Use of the direct oral anticoagulants in obese patients: guidance from the SSC of the ISTH

Abstract

Four direct-acting oral anticoagulants (DOACs) – the thrombin inhibitor dabigatran, and the activated factor X (FXa) inhibitors apixaban, edoxaban, and rivaroxaban –are approved in many countries for the treatment of venous thromboembolism (VTE), the prevention of VTE after hip and knee arthroplasty, and ischemic stroke prevention in patients with non-valvular atrial fibrillation (AF). Because of their fixed dosing – without the need for routine monitoring – and limited dietary interactions, they are used as a convenient anticoagulant alternative to vitamin K antagonists (VKAs). In the product labeling (package inserts) of the approved DOACs, none has a dose adjustment for high weight or body mass index (BMI) in obese categories.

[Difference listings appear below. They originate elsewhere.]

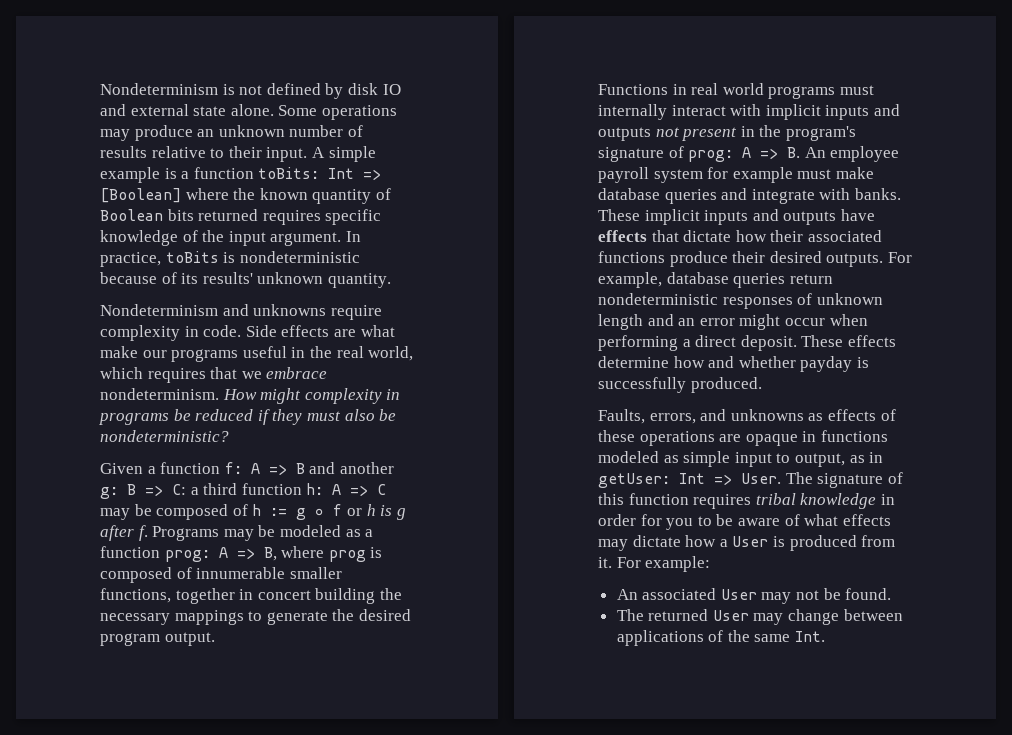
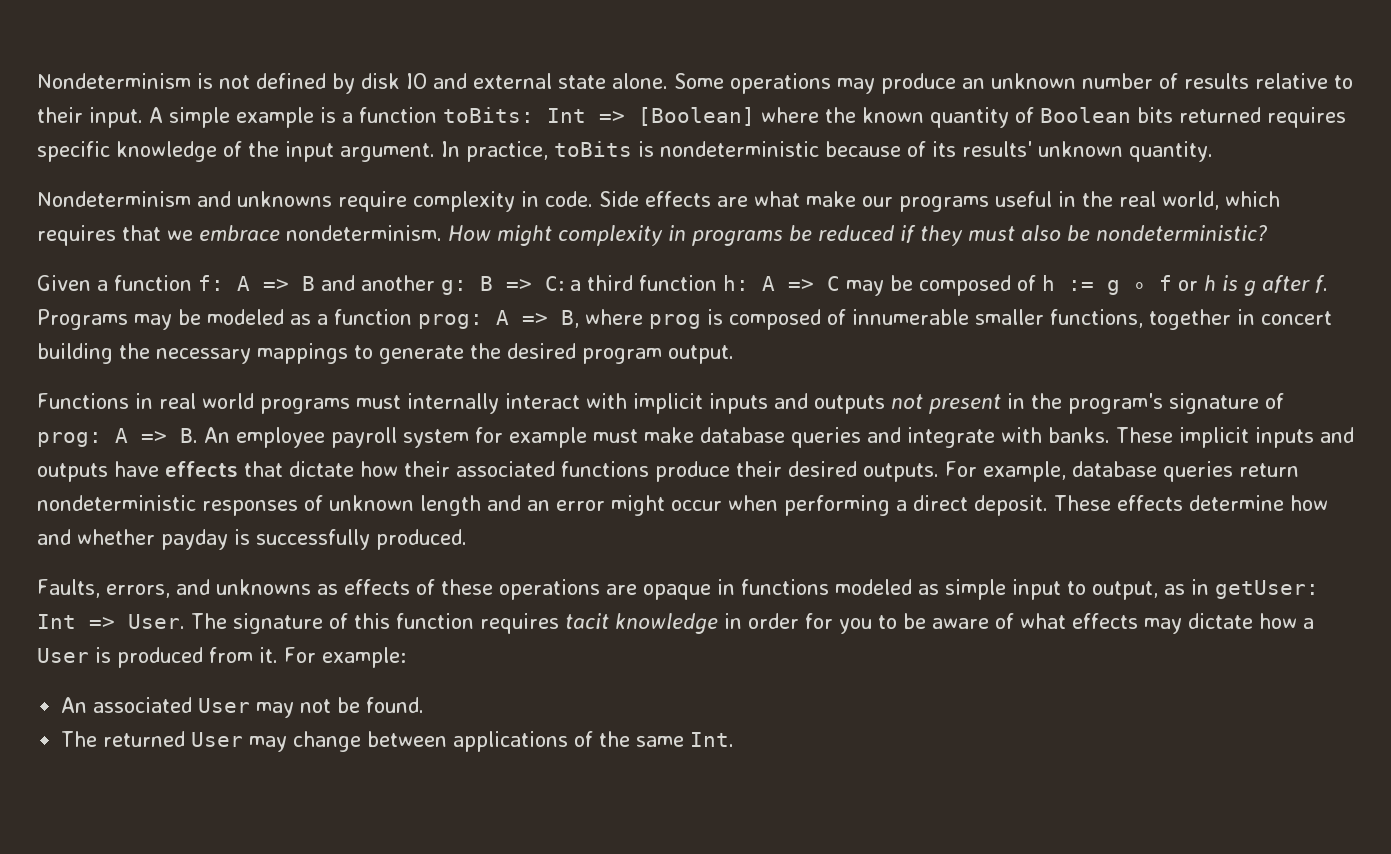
[755,493,796,505] tribal -> [565,613,609,629] tacit

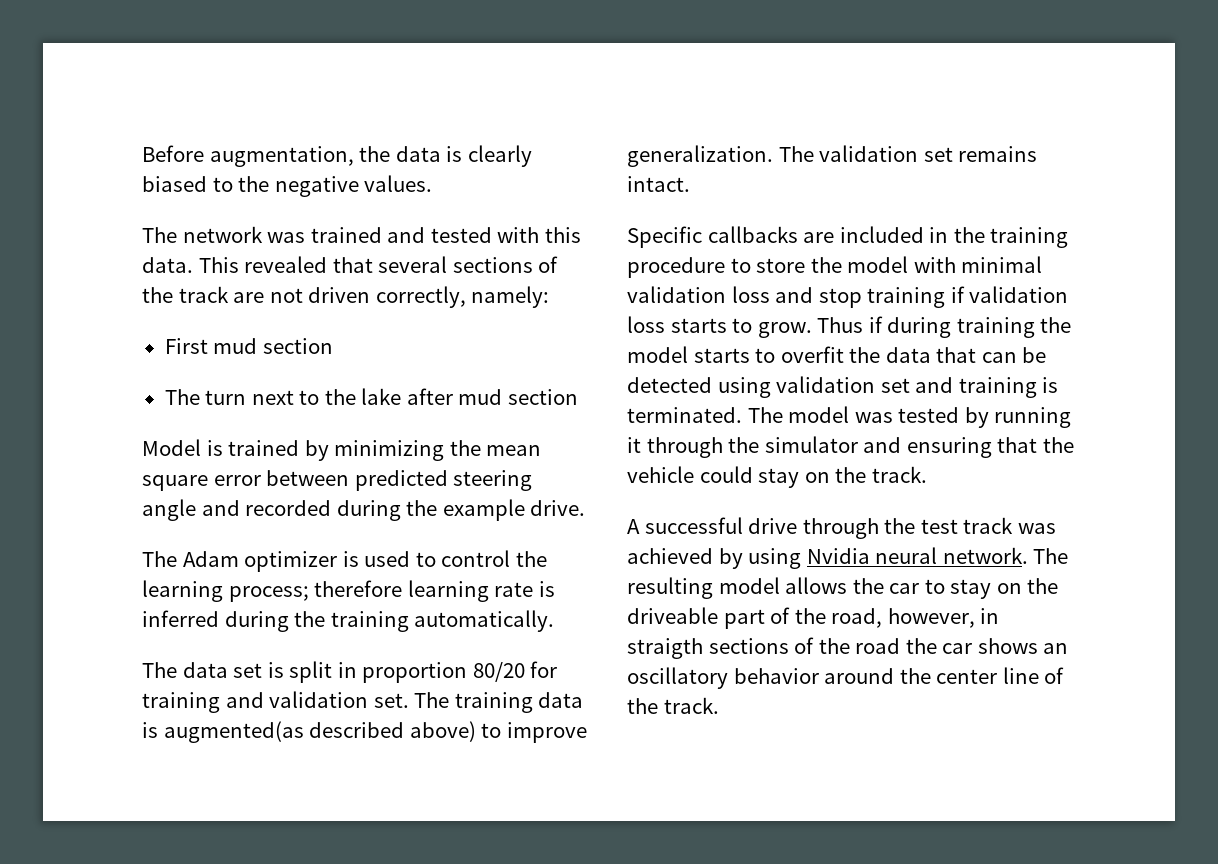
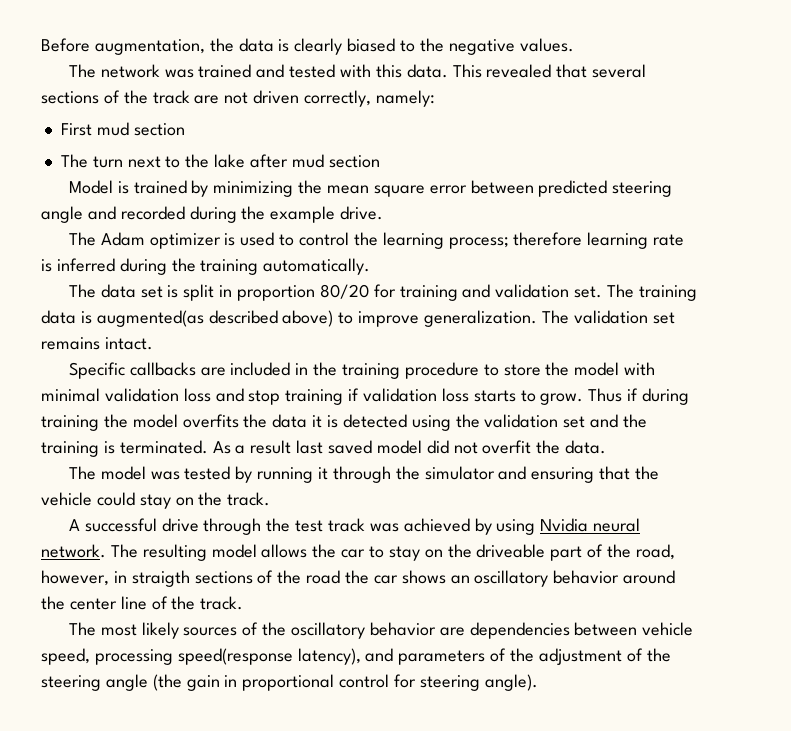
[693,346,1047,363] starts to overfit the data that can be -> [182,414,339,428] overfits the data it is
(771, 387) none -> [455,414,480,428] the
(954, 385) none -> [623,414,648,428] the
(742, 415) none -> [212,440,607,454] As a result last saved model did not overfit the data. //
(719, 705) none -> [68,622,694,639] [41,648,671,665] [41,674,538,691] // The most likely sources of the oscillatory behavior are dependencies between vehicle speed, processing speed(response latency), and parameters of the adjustment of the steering angle (the gain in proportional control for steering angle).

However, there is uncertainty about their efficacy and safety in the obese population, with ‘obese’ defined by the National Institutes of Health as a BMI between 30 kg m−2 and 40 kg m−2, and ‘extreme obesity’ as a BMI of > 40 kg m−2. Although a recent publication has suggested recommendations for use of DOACs in the obese population [1], data from clinical outcomes studies and pharmacokinetic (PK)/pharmacodynamic (PD) studies regarding the efficacy and safety of DOACs in obese patients are limited. We reviewed the available data on the use of DOACs in obese patients through a PubMed search of key terms, including each DOAC in combination with the terms ‘pharmacokinetic’, ‘pharmacodynamic’, ‘drug level’, ‘VTE’, ‘VTE prophylaxis’, and ‘atrial fibrillation’. Data on obese patients in phase III clinical trials were pooled by anticoagulation indication to obtain risk ratios for DOACs versus VKAs. Guidance statements were then developed to provide practical guidance for clinicians regarding the use of DOACs in obese patients.